MESOPOTAMIA NEWS BACKGROUNDER BY DEBKA INTELLIGENCE / ISRAEL – PKK/PYD NOW IN PUTIN’S & ASSAD’S HANDS

Task of stopping Turkey passes from Trump to Putin. Syrian army defends threatened Kurdish towns

14 Oct 2019 – DEBKA FILES – President Donald Trump’s decision to pull US troops back from the Turkish-Kurdish confrontation on Sunday, Oct.13 produced a lightning realignment of big power strength on the battlefield of NE Syria: the task of protecting the Kurds from the excesses of the Turkish operation passed to Vladimir Putin and the Syrian army.

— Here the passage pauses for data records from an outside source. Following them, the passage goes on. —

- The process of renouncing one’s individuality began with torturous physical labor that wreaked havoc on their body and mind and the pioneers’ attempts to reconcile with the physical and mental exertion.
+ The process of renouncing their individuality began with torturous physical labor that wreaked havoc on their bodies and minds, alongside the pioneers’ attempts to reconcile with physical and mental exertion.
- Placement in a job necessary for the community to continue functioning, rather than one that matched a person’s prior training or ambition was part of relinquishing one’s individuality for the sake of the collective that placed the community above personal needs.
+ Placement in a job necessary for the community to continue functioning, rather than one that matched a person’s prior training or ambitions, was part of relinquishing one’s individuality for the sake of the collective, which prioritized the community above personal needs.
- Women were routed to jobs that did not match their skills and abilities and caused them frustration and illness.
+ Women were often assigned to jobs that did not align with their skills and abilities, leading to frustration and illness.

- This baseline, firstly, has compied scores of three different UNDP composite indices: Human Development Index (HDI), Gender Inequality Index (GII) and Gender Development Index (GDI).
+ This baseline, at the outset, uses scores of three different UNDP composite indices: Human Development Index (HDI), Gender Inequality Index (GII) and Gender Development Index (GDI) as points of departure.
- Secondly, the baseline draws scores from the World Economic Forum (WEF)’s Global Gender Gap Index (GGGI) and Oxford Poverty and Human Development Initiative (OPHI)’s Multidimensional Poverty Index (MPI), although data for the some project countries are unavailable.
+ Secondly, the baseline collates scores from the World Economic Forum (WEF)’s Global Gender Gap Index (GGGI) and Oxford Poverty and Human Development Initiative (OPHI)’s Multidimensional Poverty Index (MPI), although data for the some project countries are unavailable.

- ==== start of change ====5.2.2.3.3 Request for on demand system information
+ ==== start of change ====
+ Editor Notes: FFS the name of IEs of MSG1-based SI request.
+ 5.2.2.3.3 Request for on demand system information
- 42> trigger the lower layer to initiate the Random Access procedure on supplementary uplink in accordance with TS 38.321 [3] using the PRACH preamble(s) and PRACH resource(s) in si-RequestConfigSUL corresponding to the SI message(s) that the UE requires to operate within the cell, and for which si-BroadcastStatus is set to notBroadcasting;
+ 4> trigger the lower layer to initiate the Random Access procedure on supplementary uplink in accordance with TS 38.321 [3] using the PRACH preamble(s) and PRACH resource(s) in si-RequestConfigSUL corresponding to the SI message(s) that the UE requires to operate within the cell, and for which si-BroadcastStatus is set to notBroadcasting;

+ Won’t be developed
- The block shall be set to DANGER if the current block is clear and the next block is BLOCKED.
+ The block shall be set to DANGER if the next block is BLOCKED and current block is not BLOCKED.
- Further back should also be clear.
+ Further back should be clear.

By Monday, Syrian government forces had reached the Kurdish-held towns of Kobani, Manbij and Raqqa as Turkish troops were poised to move in against the first two. According to some reports, the Syrian army was already inside those towns, but, say DEBKAfile’s military sources, it can’t hold out against a Turkish advance without Russian support.

The wheels for this turnabout, as DEBKAfile predicted on Saturday, were set in motion by a deal struck by the Kurdish leaders of the US-backed Syrian Defense Forces (SDF) with Assad regime officials at the Russian command center in the Khmeimim air base near Latakia. Their meetings were chaired by Russian officers. Feeling abandoned by the US pullback, the Kurds quickly agreed to relinquish their struggle for an independent state and settle for autonomous status for their northeastern provinces in return for the Syrian army taking over the defense of their endangered towns.

The deal, which took effect within 24 hours, still has rough edges to be smoothed out, such as:

  1. The exact nature of Kurdish autonomous rule and relations with central government in Damascus.
  2. The borders of Kurdish-ruled lands.
  3. The fate of the SDF.
  4. How far will Russian President Vladimir Putin be willing to push back against Turkish President Recep Erdogan for halting his army’s advance into northern Syria.

Trump ordered American troops in northern Syria to move east, out of the way of a potential clash over the Kurdish regions, up to the areas adjoining the Iraqi border. Already now, since the Syrian government is not up to a full-scale battle with the Turkish army without Russian army and air force support, Turkey and Russian stand at the threshold of a major military clash.

How Putin handles this standoff is open to question. He may be able to resolve it by giving Erdogan a quiet ultimatum to back off or face direct hostilities with the Russian army. Meanwhile, the Russian leader comes out of the mess created by the Turkish operation having attained the overriding goal of his intervention in the Syrian conflict: to bring all parts of the country under the central rule of the Assad regime.

Most immediately, he must halt the flight of thousands of Islamist State fighters from camps in Kurdish territory in the wake of the turmoil. At least 1,000 have so far escaped, raising concerns of an ISIS resurgence.

Trump’s transfer of the Syrian mess to Putin is compatible with his avowed goal: to start withdrawing American forces from Syria after the Islamic State’s defeat.